Content freshness is another persistent challenge. Cloud providers continuously patch security issues, deprecate services, and change authentication mechanisms. A technique documented as working in 2021 might fail silently in 2024 because AWS changed IAM policy evaluation logic or Azure modified how managed identities handle token requests. The repository has no systematic verification process to validate that documented techniques still work. Contributors update content when they discover drift, but there's no automated testing infrastructure spinning up cloud resources to verify each attack chain still functions. This means you'll occasionally find yourself debugging why a documented technique fails, unsure if you're implementing it incorrectly or if the cloud provider patched the underlying vulnerability months ago.

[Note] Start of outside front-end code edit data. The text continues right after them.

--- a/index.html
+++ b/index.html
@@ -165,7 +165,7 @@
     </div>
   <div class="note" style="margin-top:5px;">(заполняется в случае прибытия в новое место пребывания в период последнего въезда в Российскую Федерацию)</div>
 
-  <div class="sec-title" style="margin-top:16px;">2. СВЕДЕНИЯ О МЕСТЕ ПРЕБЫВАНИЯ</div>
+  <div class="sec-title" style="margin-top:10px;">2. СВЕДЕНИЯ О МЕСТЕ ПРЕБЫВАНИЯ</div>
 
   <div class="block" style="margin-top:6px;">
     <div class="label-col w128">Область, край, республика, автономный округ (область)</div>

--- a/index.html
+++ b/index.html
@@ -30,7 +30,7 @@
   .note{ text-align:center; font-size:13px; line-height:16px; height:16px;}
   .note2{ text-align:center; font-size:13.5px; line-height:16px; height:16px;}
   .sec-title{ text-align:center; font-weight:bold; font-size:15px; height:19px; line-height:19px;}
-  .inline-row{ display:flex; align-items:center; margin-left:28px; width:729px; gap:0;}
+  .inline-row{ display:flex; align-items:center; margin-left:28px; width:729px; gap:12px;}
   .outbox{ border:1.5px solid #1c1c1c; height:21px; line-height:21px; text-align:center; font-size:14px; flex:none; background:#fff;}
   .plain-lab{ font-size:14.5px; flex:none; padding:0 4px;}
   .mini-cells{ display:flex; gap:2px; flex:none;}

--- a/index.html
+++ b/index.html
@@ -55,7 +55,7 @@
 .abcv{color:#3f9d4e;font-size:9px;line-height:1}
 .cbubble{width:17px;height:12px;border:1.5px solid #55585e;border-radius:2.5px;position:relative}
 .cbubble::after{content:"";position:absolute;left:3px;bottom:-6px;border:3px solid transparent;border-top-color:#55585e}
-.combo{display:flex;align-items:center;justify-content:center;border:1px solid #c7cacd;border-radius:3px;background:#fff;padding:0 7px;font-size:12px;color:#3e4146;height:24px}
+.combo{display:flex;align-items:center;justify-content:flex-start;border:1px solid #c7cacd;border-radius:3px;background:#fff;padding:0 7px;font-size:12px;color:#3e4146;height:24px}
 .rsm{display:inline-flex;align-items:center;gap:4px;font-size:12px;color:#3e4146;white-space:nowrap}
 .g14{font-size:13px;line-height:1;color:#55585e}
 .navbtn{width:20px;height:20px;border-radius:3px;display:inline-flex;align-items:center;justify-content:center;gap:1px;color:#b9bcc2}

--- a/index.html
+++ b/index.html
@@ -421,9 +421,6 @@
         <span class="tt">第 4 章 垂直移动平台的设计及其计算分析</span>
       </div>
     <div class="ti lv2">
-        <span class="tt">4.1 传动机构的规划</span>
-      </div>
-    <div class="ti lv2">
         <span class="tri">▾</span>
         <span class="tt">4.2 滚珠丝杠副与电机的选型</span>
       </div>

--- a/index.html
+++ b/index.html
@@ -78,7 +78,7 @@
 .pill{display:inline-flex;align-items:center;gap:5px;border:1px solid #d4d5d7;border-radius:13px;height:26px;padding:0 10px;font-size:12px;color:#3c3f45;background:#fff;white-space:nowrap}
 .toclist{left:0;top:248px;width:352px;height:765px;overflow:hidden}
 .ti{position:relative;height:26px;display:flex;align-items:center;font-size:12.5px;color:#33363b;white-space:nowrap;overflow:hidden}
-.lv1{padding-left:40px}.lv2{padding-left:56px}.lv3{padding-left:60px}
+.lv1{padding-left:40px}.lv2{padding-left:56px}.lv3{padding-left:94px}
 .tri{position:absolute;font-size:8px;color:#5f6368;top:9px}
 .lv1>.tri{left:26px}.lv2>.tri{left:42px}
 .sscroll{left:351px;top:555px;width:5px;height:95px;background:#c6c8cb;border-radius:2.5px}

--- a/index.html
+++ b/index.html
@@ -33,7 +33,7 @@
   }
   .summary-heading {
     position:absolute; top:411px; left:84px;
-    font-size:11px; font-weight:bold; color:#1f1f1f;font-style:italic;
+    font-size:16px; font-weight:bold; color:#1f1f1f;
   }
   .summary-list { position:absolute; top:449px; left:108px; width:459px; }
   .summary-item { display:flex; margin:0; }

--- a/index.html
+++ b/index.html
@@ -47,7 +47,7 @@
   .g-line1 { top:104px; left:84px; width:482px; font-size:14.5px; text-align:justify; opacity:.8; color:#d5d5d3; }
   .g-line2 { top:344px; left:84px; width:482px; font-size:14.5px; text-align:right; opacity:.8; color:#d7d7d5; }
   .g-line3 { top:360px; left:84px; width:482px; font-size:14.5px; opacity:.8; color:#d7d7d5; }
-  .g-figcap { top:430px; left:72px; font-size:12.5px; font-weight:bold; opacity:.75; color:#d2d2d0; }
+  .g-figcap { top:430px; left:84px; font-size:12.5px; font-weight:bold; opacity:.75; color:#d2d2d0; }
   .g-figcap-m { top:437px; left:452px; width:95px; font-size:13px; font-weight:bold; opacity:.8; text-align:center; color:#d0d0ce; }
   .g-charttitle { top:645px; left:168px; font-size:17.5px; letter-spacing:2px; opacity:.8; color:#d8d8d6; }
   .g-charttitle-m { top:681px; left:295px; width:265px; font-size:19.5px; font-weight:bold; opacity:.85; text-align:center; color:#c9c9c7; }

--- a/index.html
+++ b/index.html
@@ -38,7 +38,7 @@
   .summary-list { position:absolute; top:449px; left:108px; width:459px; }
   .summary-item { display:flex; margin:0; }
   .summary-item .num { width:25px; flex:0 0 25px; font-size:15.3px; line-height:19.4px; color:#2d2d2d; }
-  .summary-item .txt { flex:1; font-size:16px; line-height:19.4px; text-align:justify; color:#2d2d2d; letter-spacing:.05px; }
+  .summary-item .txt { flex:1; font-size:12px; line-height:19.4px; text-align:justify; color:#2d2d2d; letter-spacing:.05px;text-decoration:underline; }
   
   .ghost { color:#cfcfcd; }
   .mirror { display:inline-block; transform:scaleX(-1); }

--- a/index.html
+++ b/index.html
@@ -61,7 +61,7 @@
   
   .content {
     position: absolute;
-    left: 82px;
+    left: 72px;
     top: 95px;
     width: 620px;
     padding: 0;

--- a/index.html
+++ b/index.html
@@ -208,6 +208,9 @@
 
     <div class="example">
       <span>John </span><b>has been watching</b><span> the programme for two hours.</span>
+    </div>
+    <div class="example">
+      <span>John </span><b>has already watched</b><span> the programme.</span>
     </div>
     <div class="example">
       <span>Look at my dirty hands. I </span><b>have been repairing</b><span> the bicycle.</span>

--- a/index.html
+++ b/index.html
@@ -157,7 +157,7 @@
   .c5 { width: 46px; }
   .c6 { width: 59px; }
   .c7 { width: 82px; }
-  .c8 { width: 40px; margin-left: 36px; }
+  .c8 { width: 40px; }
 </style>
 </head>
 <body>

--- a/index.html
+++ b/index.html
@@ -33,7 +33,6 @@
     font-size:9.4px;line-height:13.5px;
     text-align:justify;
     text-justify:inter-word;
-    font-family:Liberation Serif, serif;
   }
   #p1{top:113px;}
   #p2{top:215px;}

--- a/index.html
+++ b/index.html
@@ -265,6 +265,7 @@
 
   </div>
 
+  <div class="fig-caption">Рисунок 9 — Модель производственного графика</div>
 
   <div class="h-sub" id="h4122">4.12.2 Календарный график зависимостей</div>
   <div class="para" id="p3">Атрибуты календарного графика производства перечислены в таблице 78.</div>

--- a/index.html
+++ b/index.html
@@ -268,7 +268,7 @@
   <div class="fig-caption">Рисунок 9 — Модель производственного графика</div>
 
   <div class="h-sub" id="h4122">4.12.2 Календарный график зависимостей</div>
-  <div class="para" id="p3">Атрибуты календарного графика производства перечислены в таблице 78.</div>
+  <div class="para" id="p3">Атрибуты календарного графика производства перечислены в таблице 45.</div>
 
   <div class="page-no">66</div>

The open contribution model also means technical depth varies dramatically between entries. Some techniques include meticulously documented code examples, detection queries for SIEM platforms, and links to defensive tooling. Others are skeletal outlines that assume significant prior knowledge, essentially reading as "there's an SSRF here" without elaborating on exploitation methodology or defensive controls. For teams using this as a training resource, this inconsistency means you can't rely on it as a self-contained learning path—it works best as a supplementary reference for practitioners who already have foundational cloud security knowledge.
Verdict
Use if: You're a penetration tester, red teamer, or security researcher who needs a quick reference for cloud attack techniques and wants to avoid reinventing documented exploits. Use it if you're a security engineer building defensive controls and want to understand the offensive techniques you're defending against—the paired offensive/defensive structure makes it excellent for threat modeling. Use it if you're preparing for cloud security certifications like OSCP, PNPT, or vendor-specific security credentials and need practical attack scenarios beyond what official study guides provide. Use it if you're contributing to the security community's knowledge base and want a low-friction way to document techniques you've discovered or refined. Skip if: You need guaranteed up-to-date, vendor-validated security guidance for production environments—stick with official cloud provider security documentation and CIS benchmarks for compliance requirements. Skip it if you're completely new to cloud security and need structured learning paths with hands-on labs—platforms like CloudGoat or commercial training labs provide better scaffolding for beginners. Skip it if you need comprehensive Azure or GCP coverage comparable to the AWS content—the community simply hasn't built that depth yet, and you'll need to supplement heavily with other resources.